An important aspect to consider is how to measure the effectiveness of new features in an application. One way to do that is through the Application Insights User Behavior Analytic, which you can use to determine how people are using your application. By analyzing the results, you can decide whether a new feature has increased or decreased your application's usability.
Certain services in Azure offer functionality that can help you implement these kind of tests. For example: the deployment slot functionality in the Azure App Service allows you to have two different versions of the same application running at the same time, and you can redirect your users to one version or the other.
As other sections of this framework have explained, designing your application code and infrastructure for scalability is of paramount importance. With this in mind, it is critical that you test whether your application and infrastructure code will both be able to adapt to changing load conditions. For example, if there is a spike in user activity, you need to be confident that your application and infrastructure will scale automatically to meet the increased demand.
During your stress tests, it is critical that you monitor all the components of the system in order to identify whether there are any scale limitations. Every component of the system that is not able to scale out can turn into a bottleneck (such as active/passive network components or databases). It is important for you to know the limits for each of your components so you can mitigate their impact into your application scale. As you learn more about the performance characteristics for each of your components, the discoveries that you make along the way might motivate you to replace some of your components with more scalable counterparts.
It is equally important to verify that after the stress test is concluded, your infrastructure scales back down to its normal condition in order to keep your costs under control.
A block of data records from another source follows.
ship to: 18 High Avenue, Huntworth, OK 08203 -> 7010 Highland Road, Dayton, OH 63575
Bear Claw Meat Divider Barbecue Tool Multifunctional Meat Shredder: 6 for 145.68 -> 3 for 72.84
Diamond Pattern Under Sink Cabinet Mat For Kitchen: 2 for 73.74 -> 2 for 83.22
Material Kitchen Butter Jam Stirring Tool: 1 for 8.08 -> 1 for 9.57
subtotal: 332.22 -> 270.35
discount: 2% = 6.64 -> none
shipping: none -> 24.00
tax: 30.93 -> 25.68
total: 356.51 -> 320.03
Your application should be resilient to infrastructure failures, and introducing faults in the underlying infrastructure and observing how your application behaves is fundamental for increasing the trust in your redundancy mechanisms. For example: ungracefully shutting down infrastructure components, degrading the performance of certain elements such as network equipment, or purposely introducing faults in the environment are ways of verifying that your application is going to continue to behave or react as expected, should these situations ever occur in real life.
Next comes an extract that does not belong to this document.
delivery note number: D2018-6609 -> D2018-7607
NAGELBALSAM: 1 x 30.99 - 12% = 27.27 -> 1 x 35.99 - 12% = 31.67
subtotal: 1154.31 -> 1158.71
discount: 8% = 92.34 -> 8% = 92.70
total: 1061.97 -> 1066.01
Most companies use a controlled way of injecting faults into the system; although if your are confident with your application resiliency, you could use automated frameworks. Chaos engineering is a practice adopted by some organizations to identify areas where faults may occur by purposefully making key pieces of infrastructure unavailable.
Another critical component of your test strategy should be routine testing of your application for security vulnerabilities. You should regularly perform security tests against your application to identify any application vulnerabilities that are introduced through code defects or through software dependencies. These tests can include automated security scans to test against common vulnerabilities, such as cross-site scripting or SQL injection. Your security tests can also include red team exercises, where security teams attempt to compromise your application.
Use the results from these tests to provide feedback through your entire development process, and resolve any security issues that you find in your code or software dependencies.